Instructions to follow –
Look below for the line holding "- Веб-приложения, работающее" and the line holding "связан определенный прецедент.". Transcribe exactly those lines and all lines between them, nothing more.

Data provided –

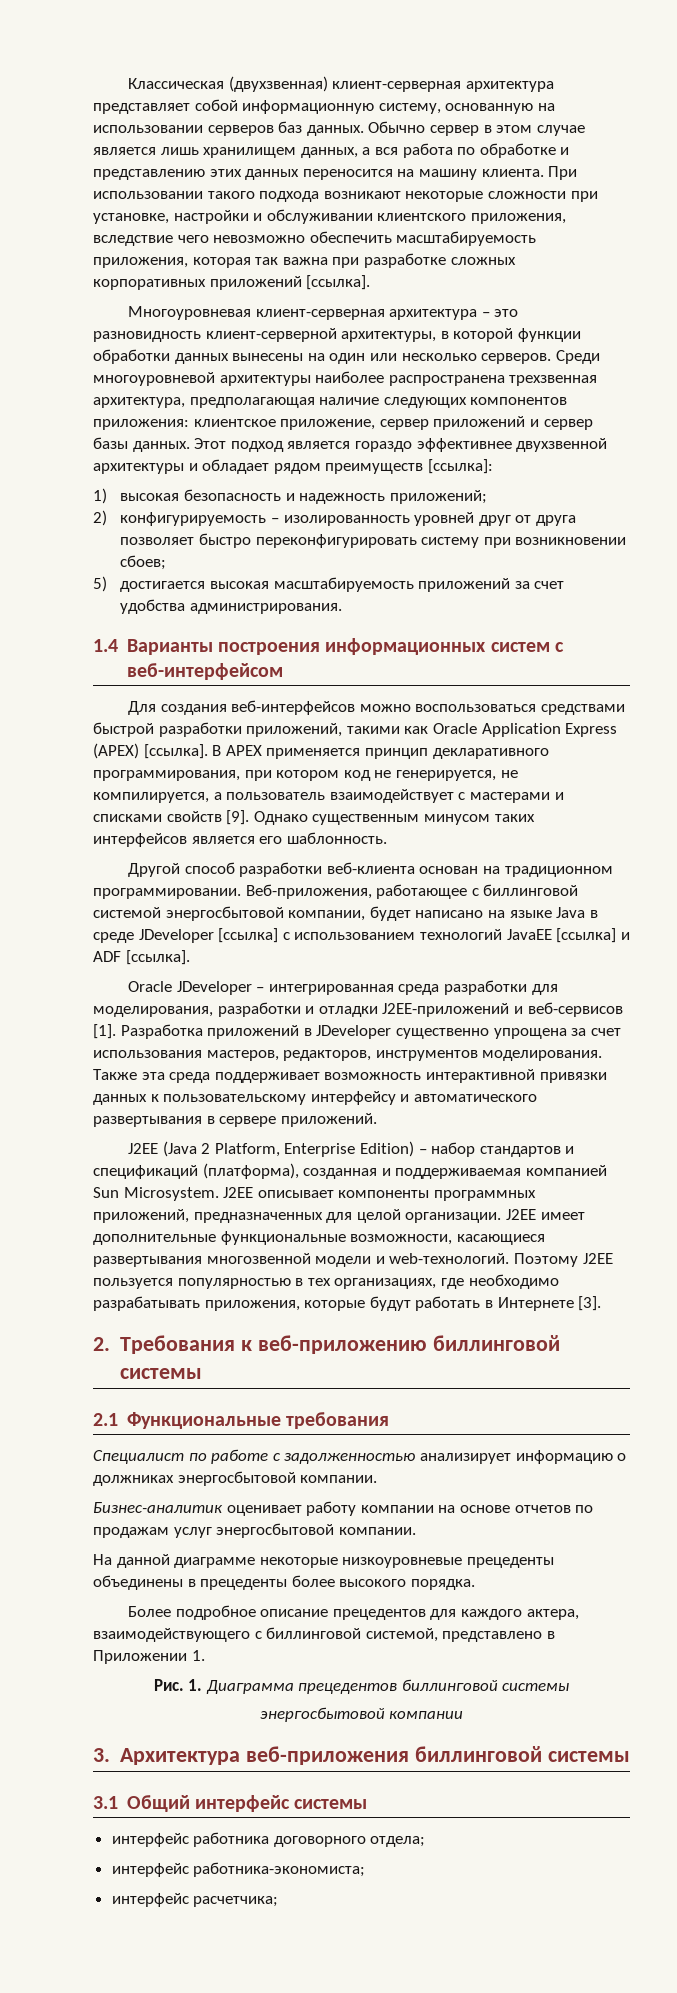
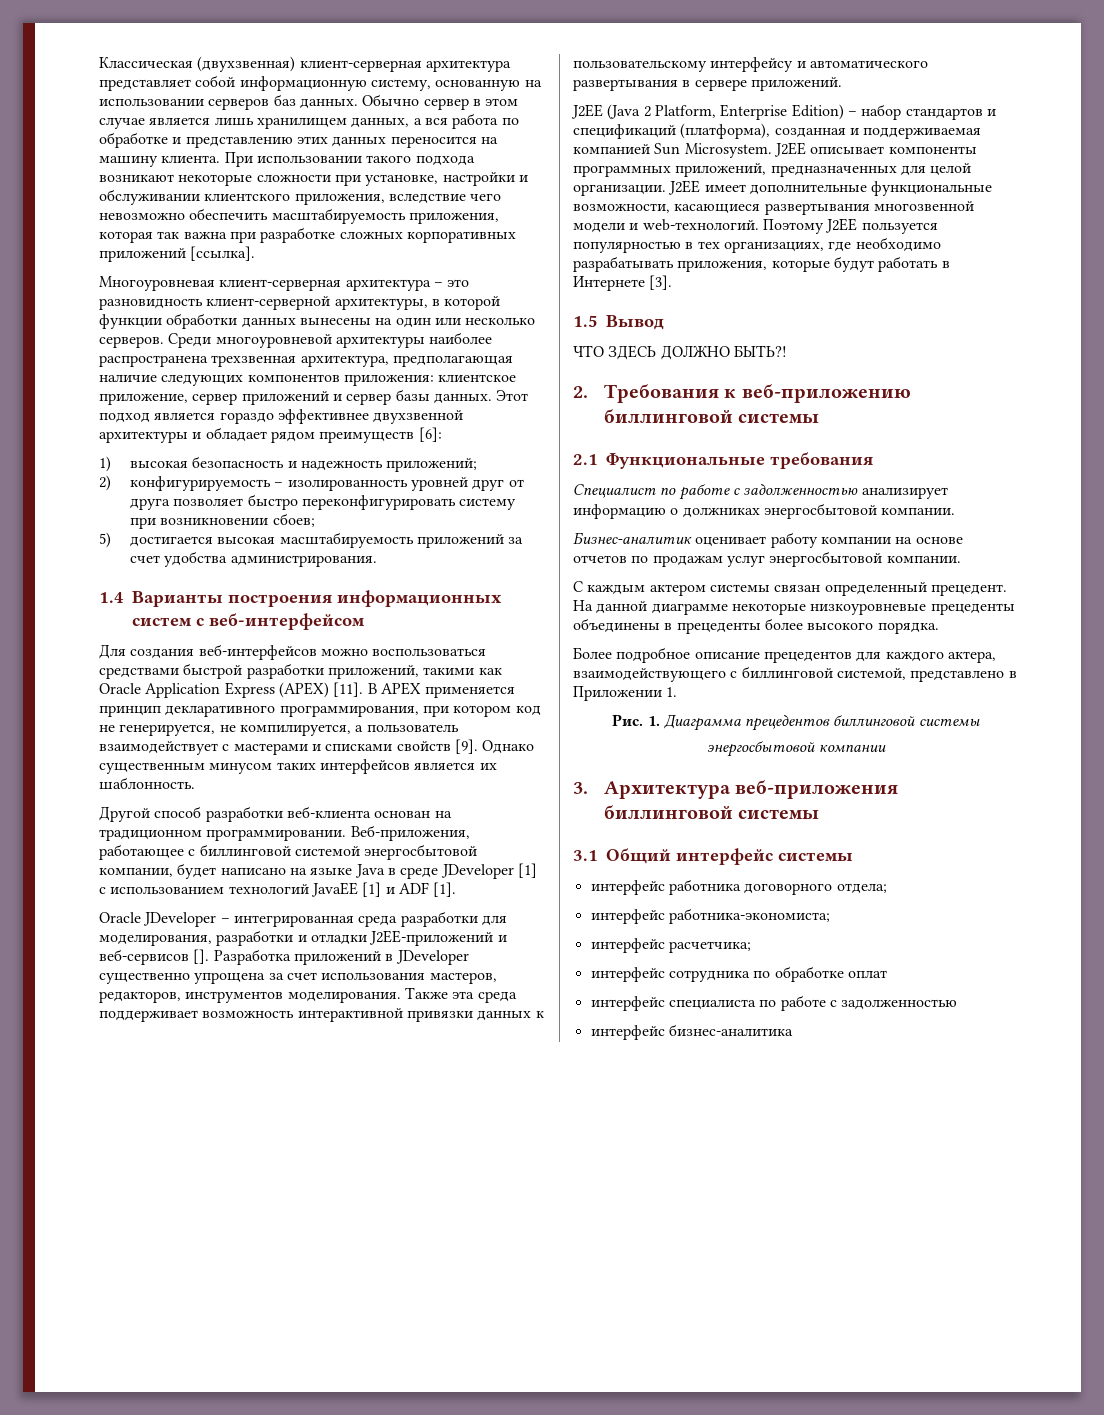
- Этот подход является гораздо эффективнее двухзвенной архитектуры и обладает рядом преимуществ [ссылка]:
+ Этот подход является гораздо эффективнее двухзвенной архитектуры и обладает рядом преимуществ [6]:
- Для создания веб-интерфейсов можно воспользоваться средствами быстрой разработки приложений, такими как Oracle Application Express (APEX) [ссылка].
+ Для создания веб-интерфейсов можно воспользоваться средствами быстрой разработки приложений, такими как Oracle Application Express (APEX) [11].
- Однако существенным минусом таких интерфейсов является его шаблонность.
+ Однако существенным минусом таких интерфейсов является их шаблонность.
- Веб-приложения, работающее с биллинговой системой энергосбытовой компании, будет написано на языке Java в среде JDeveloper [ссылка] с использованием технологий JavaEE [ссылка] и ADF [ссылка].
+ Веб-приложения, работающее с биллинговой системой энергосбытовой компании, будет написано на языке Java в среде JDeveloper [1] с использованием технологий JavaEE [1] и ADF [1].
- Oracle JDeveloper – интегрированная среда разработки для моделирования, разработки и отладки J2EE-приложений и веб-сервисов [1].
+ Oracle JDeveloper – интегрированная среда разработки для моделирования, разработки и отладки J2EE-приложений и веб-сервисов [].
+ 1.5 Вывод
+ ЧТО ЗДЕСЬ ДОЛЖНО БЫТЬ?!
+ С каждым актером системы связан определенный прецедент.
+ интерфейс сотрудника по обработке оплат
+ интерфейс специалиста по работе с задолженностью
+ интерфейс бизнес-аналитика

Task answer –
- Веб-приложения, работающее с биллинговой системой энергосбытовой компании, будет написано на языке Java в среде JDeveloper [ссылка] с использованием технологий JavaEE [ссылка] и ADF [ссылка].
+ Веб-приложения, работающее с биллинговой системой энергосбытовой компании, будет написано на языке Java в среде JDeveloper [1] с использованием технологий JavaEE [1] и ADF [1].
- Oracle JDeveloper – интегрированная среда разработки для моделирования, разработки и отладки J2EE-приложений и веб-сервисов [1].
+ Oracle JDeveloper – интегрированная среда разработки для моделирования, разработки и отладки J2EE-приложений и веб-сервисов [].
+ 1.5 Вывод
+ ЧТО ЗДЕСЬ ДОЛЖНО БЫТЬ?!
+ С каждым актером системы связан определенный прецедент.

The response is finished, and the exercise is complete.